***** Exercise input *****

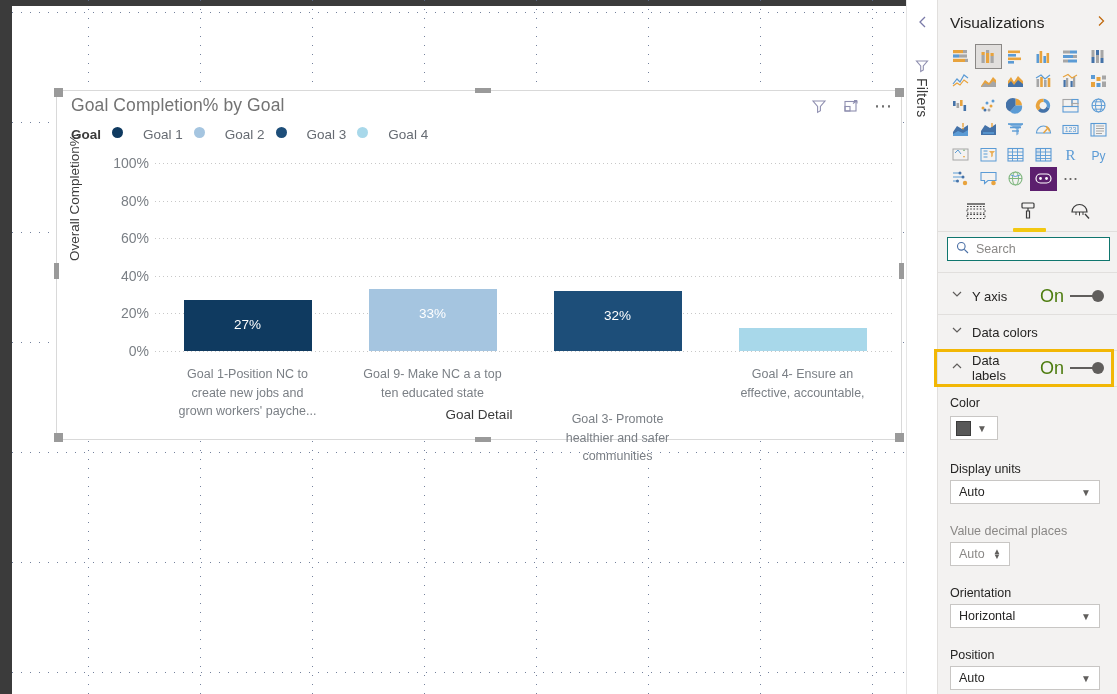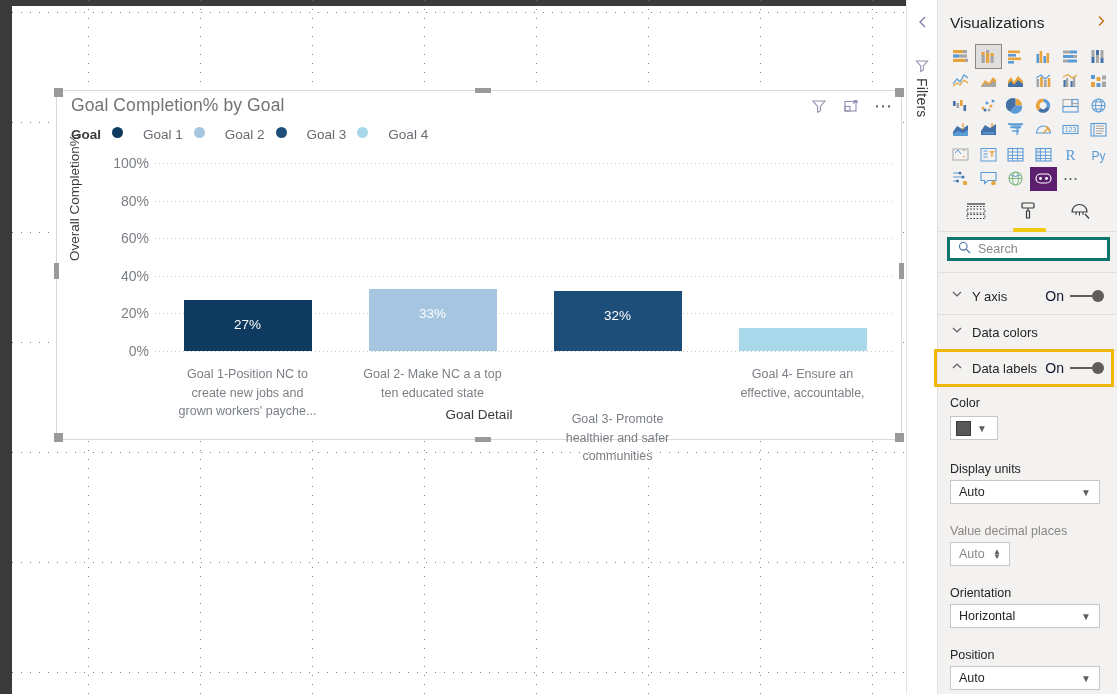--- a/index.html
+++ b/index.html
@@ -158,35 +158,35 @@
     border-bottom: 1px solid #e1dfdd;
   }
   .ptab { position: relative; cursor: pointer; padding-bottom: 2px; }
   .ptab .under {
     position: absolute; left: -4px; bottom: -5px; width: 33px; height: 4px;
     background: #f2c811; border-radius: 1px;
   }
 
   .search-box {
     position: absolute; left: 9px; top: 237px; width: 163px; height: 24px;
-    background: #ffffff; border: 3px solid #0f766e;
+    background: #ffffff; border: 1px solid #0f766e;
     display: flex; align-items: center; gap: 7px; padding-left: 8px;
   }
   .search-ph { font-size: 12.5px; color: #8a8886; }
 
   .sep-line { position: absolute; left: 0; width: 180px; height: 1px; background: #e1dfdd; }
 
   .card-row {
     position: absolute; left: 0; width: 180px; height: 36px;
     display: flex; align-items: center; gap: 8px; padding-left: 12px;
     cursor: pointer;
   }
   .card-label { font-size: 13px; color: #252423; }
   .toggle-wrap { display: flex; align-items: center; gap: 6px; margin-left: auto; margin-right: 14px; }
-  .toggle-on-text { font-size: 14px; color: #0f172a; }
+  .toggle-on-text { font-size: 18px; color: #4d7c0f; }
   .switch { position: relative; width: 34px; height: 12px; }
   .switch .track { position: absolute; left: 0; top: 5px; width: 26px; height: 2px; background: #605e5c; }
   .switch .knob { position: absolute; right: 0; top: 0; width: 12px; height: 12px; border-radius: 50%; background: #605e5c; }
 
   .hl-box {
     position: absolute; left: 934px; top: 349px; width: 180px; height: 38px;
     border: 3px solid #f2b705; pointer-events: none; z-index: 9;
   }
 
   .field-label {
@@ -305,21 +305,21 @@
           </div>
           <div class="cat-label" style="left: 102px; top: 274px; width: 177px;">
             <div>Goal 1-Position NC to</div>
             <div>create new jobs and</div>
             <div>grown workers' payche...</div>
           </div>
           <div class="bar" style="left: 311.5px; top: 197.96px; width: 128px; height: 62.04px; background: rgb(165, 197, 224);">
             <div class="bar-label">33%</div>
           </div>
           <div class="cat-label" style="left: 287px; top: 274px; width: 177px;">
-            <div>Goal 2- Make NC a a top</div>
+            <div>Goal 9- Make NC a a top</div>
             <div>ten educated state</div>
           </div>
           <div class="bar" style="left: 496.5px; top: 199.84px; width: 128px; height: 60.16px; background: rgb(29, 78, 121);">
             <div class="bar-label">32%</div>
           </div>
           <div class="cat-label" style="left: 472px; top: 274px; width: 177px; margin-top: 45px;">
             <div>Goal 3- Promote</div>
             <div>healthier and safer</div>
             <div>communities</div>
           </div>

*****

**Brief:** Reproduce every line above as written, skipping pictures.

**Written response:**
--- a/index.html
+++ b/index.html
@@ -158,35 +158,35 @@
     border-bottom: 1px solid #e1dfdd;
   }
   .ptab { position: relative; cursor: pointer; padding-bottom: 2px; }
   .ptab .under {
     position: absolute; left: -4px; bottom: -5px; width: 33px; height: 4px;
     background: #f2c811; border-radius: 1px;
   }
 
   .search-box {
     position: absolute; left: 9px; top: 237px; width: 163px; height: 24px;
-    background: #ffffff; border: 3px solid #0f766e;
+    background: #ffffff; border: 1px solid #0f766e;
     display: flex; align-items: center; gap: 7px; padding-left: 8px;
   }
   .search-ph { font-size: 12.5px; color: #8a8886; }
 
   .sep-line { position: absolute; left: 0; width: 180px; height: 1px; background: #e1dfdd; }
 
   .card-row {
     position: absolute; left: 0; width: 180px; height: 36px;
     display: flex; align-items: center; gap: 8px; padding-left: 12px;
     cursor: pointer;
   }
   .card-label { font-size: 13px; color: #252423; }
   .toggle-wrap { display: flex; align-items: center; gap: 6px; margin-left: auto; margin-right: 14px; }
-  .toggle-on-text { font-size: 14px; color: #0f172a; }
+  .toggle-on-text { font-size: 18px; color: #4d7c0f; }
   .switch { position: relative; width: 34px; height: 12px; }
   .switch .track { position: absolute; left: 0; top: 5px; width: 26px; height: 2px; background: #605e5c; }
   .switch .knob { position: absolute; right: 0; top: 0; width: 12px; height: 12px; border-radius: 50%; background: #605e5c; }
 
   .hl-box {
     position: absolute; left: 934px; top: 349px; width: 180px; height: 38px;
     border: 3px solid #f2b705; pointer-events: none; z-index: 9;
   }
 
   .field-label {
@@ -305,21 +305,21 @@
           </div>
           <div class="cat-label" style="left: 102px; top: 274px; width: 177px;">
             <div>Goal 1-Position NC to</div>
             <div>create new jobs and</div>
             <div>grown workers' payche...</div>
           </div>
           <div class="bar" style="left: 311.5px; top: 197.96px; width: 128px; height: 62.04px; background: rgb(165, 197, 224);">
             <div class="bar-label">33%</div>
           </div>
           <div class="cat-label" style="left: 287px; top: 274px; width: 177px;">
-            <div>Goal 2- Make NC a a top</div>
+            <div>Goal 9- Make NC a a top</div>
             <div>ten educated state</div>
           </div>
           <div class="bar" style="left: 496.5px; top: 199.84px; width: 128px; height: 60.16px; background: rgb(29, 78, 121);">
             <div class="bar-label">32%</div>
           </div>
           <div class="cat-label" style="left: 472px; top: 274px; width: 177px; margin-top: 45px;">
             <div>Goal 3- Promote</div>
             <div>healthier and safer</div>
             <div>communities</div>
           </div>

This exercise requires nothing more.